Thoughts on Better Aging

How Hormone Therapy Got a Bad Name (And Why It Never Should Have)

July 30th, 2019

You may be wondering why so many people (including many doctors) are so confused about hormone replacement therapy for women. The answer lies predominantly with a study conducted in the 1990’s called The Women’s Health Initiative (WHI) study. From its inception, this study was not well designed; and the conclusions that were drawn from it were fundamentally flawed. Unfortunately, its negative impact has been far-reaching and long lasting with regard to hormone replacement for women.

Why Were Women Told to Stop Taking Hormones?

The WHI study started enrolling women (all 161,800 of them) between 1993 and 1998. This study was paid for and sponsored by the pharmaceutical company that makes PremPro (a combination of synthetic estrogen derived from the urine of pregnant horses, and synthetic progesterone, also known as progestin). The study was stopped in 2002 when it became evident that there was an unmistakable increase in heart disease, breast cancer, stroke and blood clots in women taking this medication.

The erroneous conclusion was drawn that all hormone replacement therapy for women is bad, and that it should be stopped. Just like that, the baby was thrown out with the bathwater, and women stopped taking hormones.

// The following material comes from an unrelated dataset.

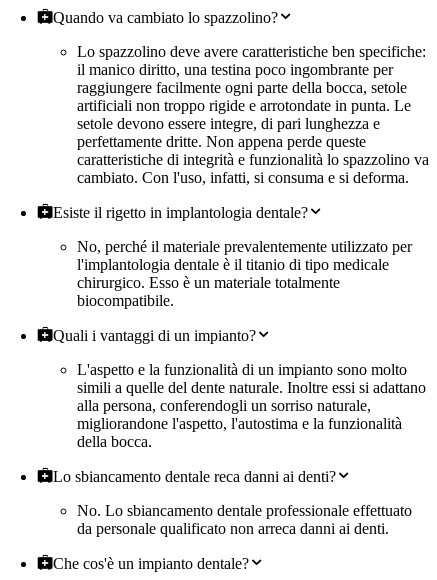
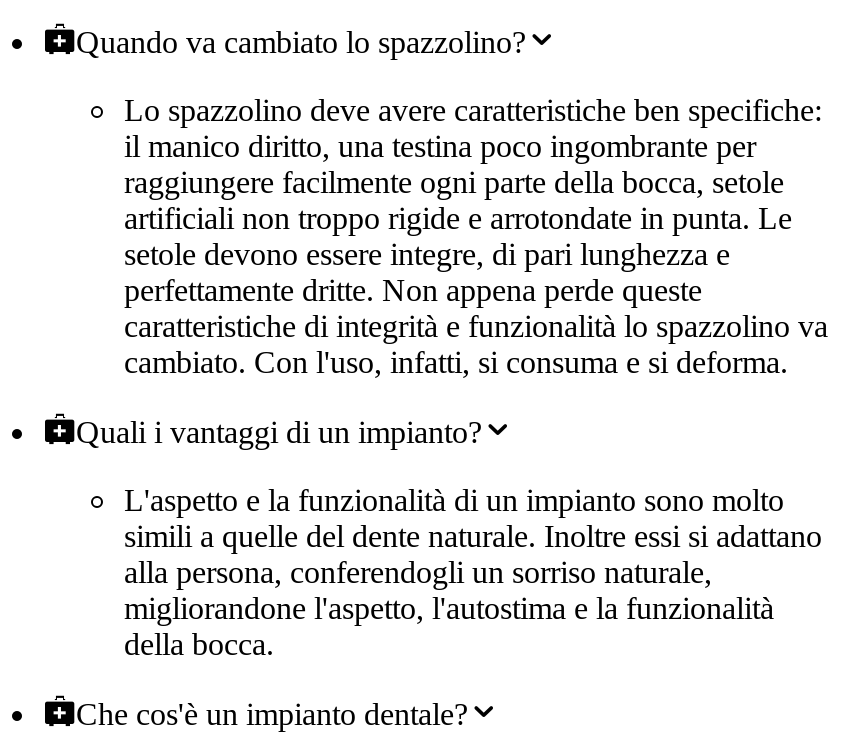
[53,204,412,309] Esiste il rigetto in implantologia dentale? | No, perché il materiale prevalentemente utilizzato per | l'implantologia dentale è il titanio di tipo medicale | chirurgico. Esso è un materiale totalmente | biocompatibile. -> none
[53,468,412,537] Lo sbiancamento dentale reca danni ai denti? | No. Lo sbiancamento dentale professionale effettuato | da personale qualificato non arreca danni ai denti. -> none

The Truth About the WHI Study

On closer examination it was discovered that:

  • Only the women on estrogen and synthetic progesterone (also known as progestin) suffered adverse results to their health. Those on estrogen only did not suffer adverse effects.
  • The majority of women in this study were more than 10 years past the onset of menopause. Those in the study who started hormone treatment at younger ages experienced positive results, including a decrease in breast cancer.
  • A majority of the women in the study were overweight (which in and of itself significantly increases the risk for developing breast cancer).
  • The results were skewed by the high percentage of women who dropped out of the study (42%).
  • The women in the study took the medication orally, which researchers later found was in part responsible for adverse results.
  • And the list goes on.

The Really Good News About Hormone Therapy for Women

Numerous studies have emerged since the WHI study that attest to the safety and health benefits of hormone replacement:

  • WHI follow-up study on 8,000 women taking estrogen only (without synthetic progestin) for 7.1 years. They were 18% to 31% less likely to develop breast cancer (depending upon the type of breast cancer being looked at) than those on placebo.
  • Puget Sound, 25-year study–those on estrogen had no increased risk of breast cancer. Those on estrogen and synthetic progestin experienced an increased risk.
  • Scandinavian study–30,000 women over 11 years–results were the same as the Puget Sound study.
  • Department of Oncology, University Sweden–30,000 women over 10 years–results were the same as above.
  • French study–7,000 women over 8.3 years–no increase in incidents of breast cancer.
  • Dr. Alvin Bloom–254 breast cancer survivors over 7 years and counting–no increase in incidence of breast cancer.
  • University of Toronto–472 women who tested positive for BRCA1 (a genetic marker that indicates a high risk for developing breast cancer)–42% fewer incidents of breast cancer than those testing positive for BRCA1 not on HRT.
  • Finnish study–110,000 women over 10 years–no increase in breast cancer.
  • And the list goes on…

What We’ve Learned About Hormone Therapy Since the WHI Study

Some conclusions that can be drawn from these and other studies:

  • The dangers of hormone replacement have been oversimplified, generalized, and misunderstood.
  • It’s best to start bioidentical hormone replacement therapy (BHRT) early in menopause.
  • BHRT needs to be a balanced program including several hormones—it should not include estrogen only.
  • When replacing hormones, it’s important to stay as close to natural or bioidentical as possible—not synthetic. Natural or bioidentical is defined as hormones originating from plant sources, that when placed under a comparison microscope, are identical to those produced by a woman’s body.
  • Estrogen should not be taken orally and is at its safest and most effective when applied topically.
  • Estrogen replacement is safest when two forms of bioidentical estrogen are mixed together in a formulation called Biest. The two estrogens used in Biest are estradiol and estriol. Estriol is the milder of the two and is actually breast protective.
  • Estrogen should be balanced with natural or bioidentical progesterone. Synthetic progesterone (also known as progestin) is dangerous. We can’t overstate this enough.
  • A one-size-fits-all approach should not be taken. Dosing must be individualized depending upon each woman’s unique physiological needs.